After what has felt like an extremely long period after the Brexit vote, the UK has now officially ‘left’ the European Union. And, putting political arguments aside, there can be no doubt that it has led to a great deal of confusion surrounding how EU laws and regulations will now affect the UK. One of the areas of confusion is data protection.
The EU brought in new rules surrounding data protection under the General Data Protection Regulation (GDPR) in May 2018 and it was generally understood that the UK would still need to abide by the rules even after Brexit. However, the reality is that things got a little bit more complicated, and it is currently the situation that there are two forms of the GDPR in effect in the UK.
The new so-called UK-GDPR took effect on Exit Day, January 31st 2020. This is because EU regulations are no longer the appropriate legislation in the UK, but businesses will still need to abide by specific rules, and these are currently the UK-GPDR. But of course, the EU’s GDPR is still relevant as it continues to affect UK businesses who process the data of EU businesses and customers.
This has the potential to get complicated, however, so it is important to understand how the UK-GDPR could affect British businesses.
What is the UK-GDPR and how does it differ from the EU version?
The first thing to note is that the UK-GDPR is actually the same law as the EU GDPR with slight changes that relate to domestic British law. This means that at its core, this is the same legislation, making things very simple for businesses in the UK that work in full compliance with the EU GDPR, as they can continue operating as they did before.
However, there are some differences. Specifically, the UK-GDPR actually expands the remit of the European GDPR adding issues surrounding national security, intelligence services, and immigration. The UK-GDPR specifically puts in exceptions so that the protection of personal data can be bypassed if it is a matter of national security or immigration.
Another major difference is that the UK-GDPR brings down the age that the law covers to 13, from 16 in the EU GDPR. This is to ensure that the law files in line with the UK’s Data Protection Act.

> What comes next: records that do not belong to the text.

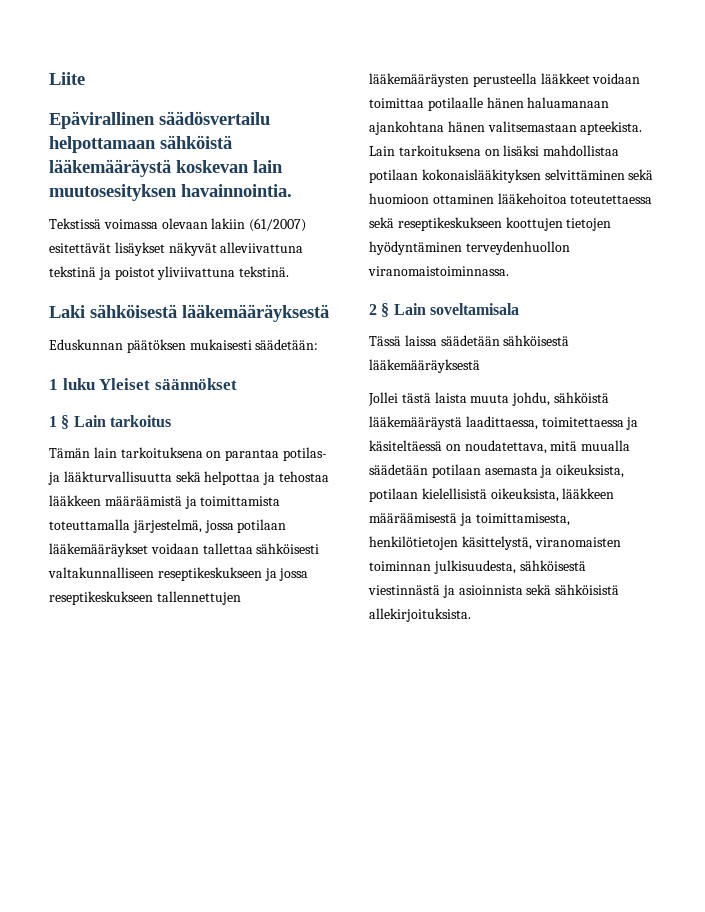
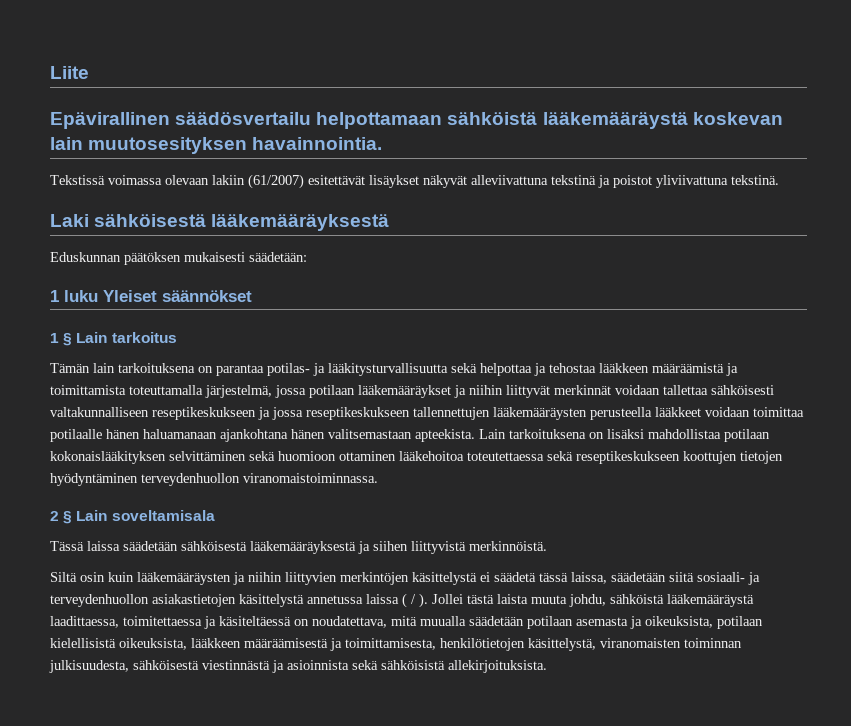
- Tämän lain tarkoituksena on parantaa potilas- ja lääkturvallisuutta sekä helpottaa ja tehostaa lääkkeen määräämistä ja toimittamista toteuttamalla järjestelmä, jossa potilaan lääkemääräykset voidaan tallettaa sähköisesti valtakunnalliseen reseptikeskukseen ja jossa reseptikeskukseen tallennettujen lääkemääräysten perusteella lääkkeet voidaan toimittaa potilaalle hänen haluamanaan ajankohtana hänen valitsemastaan apteekista.
+ Tämän lain tarkoituksena on parantaa potilas- ja lääkitysturvallisuutta sekä helpottaa ja tehostaa lääkkeen määräämistä ja toimittamista toteuttamalla järjestelmä, jossa potilaan lääkemääräykset ja niihin liittyvät merkinnät voidaan tallettaa sähköisesti valtakunnalliseen reseptikeskukseen ja jossa reseptikeskukseen tallennettujen lääkemääräysten perusteella lääkkeet voidaan toimittaa potilaalle hänen haluamanaan ajankohtana hänen valitsemastaan apteekista.
- Tässä laissa säädetään sähköisestä lääkemääräyksestä
- Jollei tästä laista muuta johdu, sähköistä lääkemääräystä laadittaessa, toimitettaessa ja käsiteltäessä on noudatettava, mitä muualla säädetään potilaan asemasta ja oikeuksista, potilaan kielellisistä oikeuksista, lääkkeen määräämisestä ja toimittamisesta, henkilötietojen käsittelystä, viranomaisten toiminnan julkisuudesta, sähköisestä viestinnästä ja asioinnista sekä sähköisistä allekirjoituksista.
+ Tässä laissa säädetään sähköisestä lääkemääräyksestä ja siihen liittyvistä merkinnöistä.
+ Siltä osin kuin lääkemääräysten ja niihin liittyvien merkintöjen käsittelystä ei säädetä tässä laissa, säädetään siitä sosiaali- ja terveydenhuollon asiakastietojen käsittelystä annetussa laissa ( / ). Jollei tästä laista muuta johdu, sähköistä lääkemääräystä laadittaessa, toimitettaessa ja käsiteltäessä on noudatettava, mitä muualla säädetään potilaan asemasta ja oikeuksista, potilaan kielellisistä oikeuksista, lääkkeen määräämisestä ja toimittamisesta, henkilötietojen käsittelystä, viranomaisten toiminnan julkisuudesta, sähköisestä viestinnästä ja asioinnista sekä sähköisistä allekirjoituksista.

Additionally, the UK version of the regulation now has the Information Commissioner’s Office (ICO) as the leading regulatory and enforcement body for the UK-GDPR.
Brexit is far from over – and it is causing data issues
It is important to note, of course, that despite the rhetoric of Prime Minister Boris Johnson, Brexit is far from over – this means that things could change significantly. Specifically, there are unresolved data issues. It has been suggested that if the UK cannot come to an adequate agreement with Brussels – and there is no extension period – British businesses that trade in Europe could find themselves in a troublesome position.
This issue surrounds the issue of national security and how it can work in conjunction with European privacy laws.
What are implications of Brexit on the GDPR?
Interestingly there has been the suggestion in some quarters that ditching the GDPR could provide the UK with a competitive advantage over countries with more stringent data protection requirements.
Ultimately, the fact that the Brexit negotiations are ongoing could mean that the UK might choose to take a somewhat different approach to data protection.
How has the GPDR affected businesses?
It should be noted that if changes are made to the UK-GPDR, this would potentially make things more confusing for British businesses – especially those that trade with EU citizens and businesses, as those businesses, would still have to abide by the EU’s GDPR.
There are even suggestions that the UK’s data security could potentially be impacted if the government’s negotiators fail to put arrangements in place. So, it is important that companies should follow the GDPR as it currently is and keep track of any recommendations from experts as to how things might change going forward.
Will the UK lose protections?
There has been the suggestion that the UK could now miss out on some EU-based protections due to Brexit. Reports have indicated that Google is planning to move British accounts out of the control of EU privacy regulators, and please them under the jurisdiction of the US instead. This could potentially leave British accounts with less protection over sensitive information.
This could have a huge impact on British businesses with Google accounts, with regard to how they protect their customer data.
Final thoughts
As things currently stand it is sensible for businesses to act in accordance with the EU’s GDPR, as well as abiding by the changes made by the UK-GDPR. It will be necessary for companies to ensure that they stay up to date with any changes in the regulations, and to do so, it may be necessary to work with external data protection specialists.